** Opening DATA UNDER STUDY block **

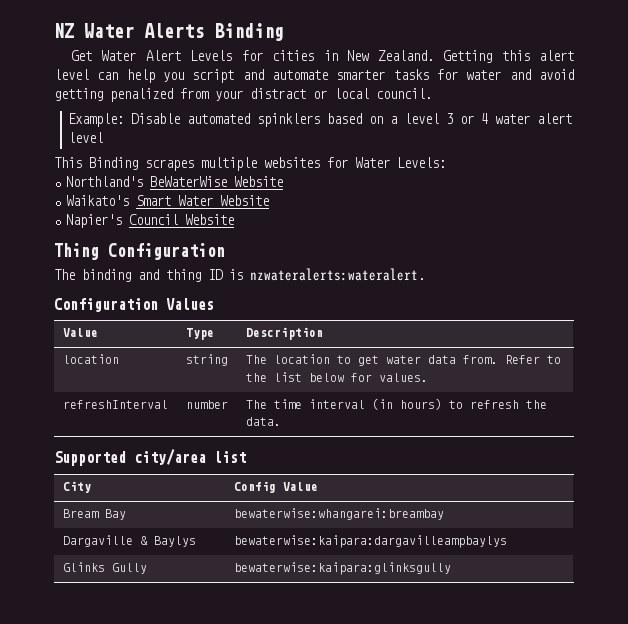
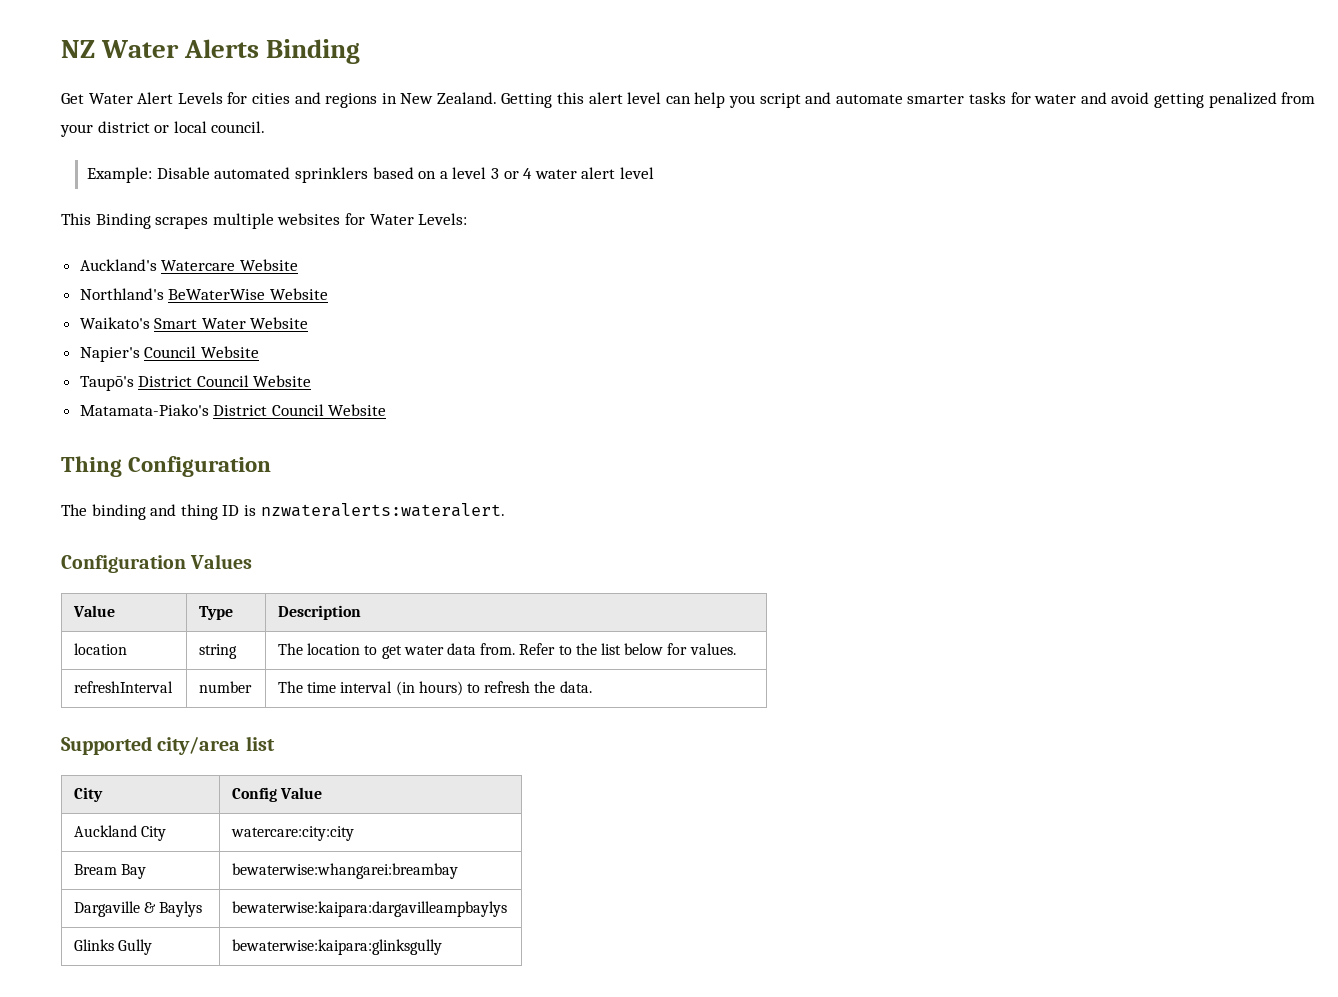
(315, 55) none -> [294,92,378,108] and regions
[250,88,306,99] distract -> [97,121,150,133] district
[256,113,320,127] spinklers -> [295,167,369,183] sprinklers
(446, 162) none -> [79,259,298,271] // Auckland's Watercare Website
(235, 219) none -> [79,375,312,391] [79,404,387,416] // Taupō's District Council Website // Matamata-Piako's District Council Website
(318, 486) none -> [74,825,167,841] [231,826,355,841] // Auckland City | watercare:city:city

** Closing DATA UNDER STUDY block **

# REQUIRED ACTION
Which lines of the records above hold the word "Website"? Copy each one out.

# RESPONSE TO THIS EXERCISE
(446, 162) none -> [79,259,298,271] // Auckland's Watercare Website
(235, 219) none -> [79,375,312,391] [79,404,387,416] // Taupō's District Council Website // Matamata-Piako's District Council Website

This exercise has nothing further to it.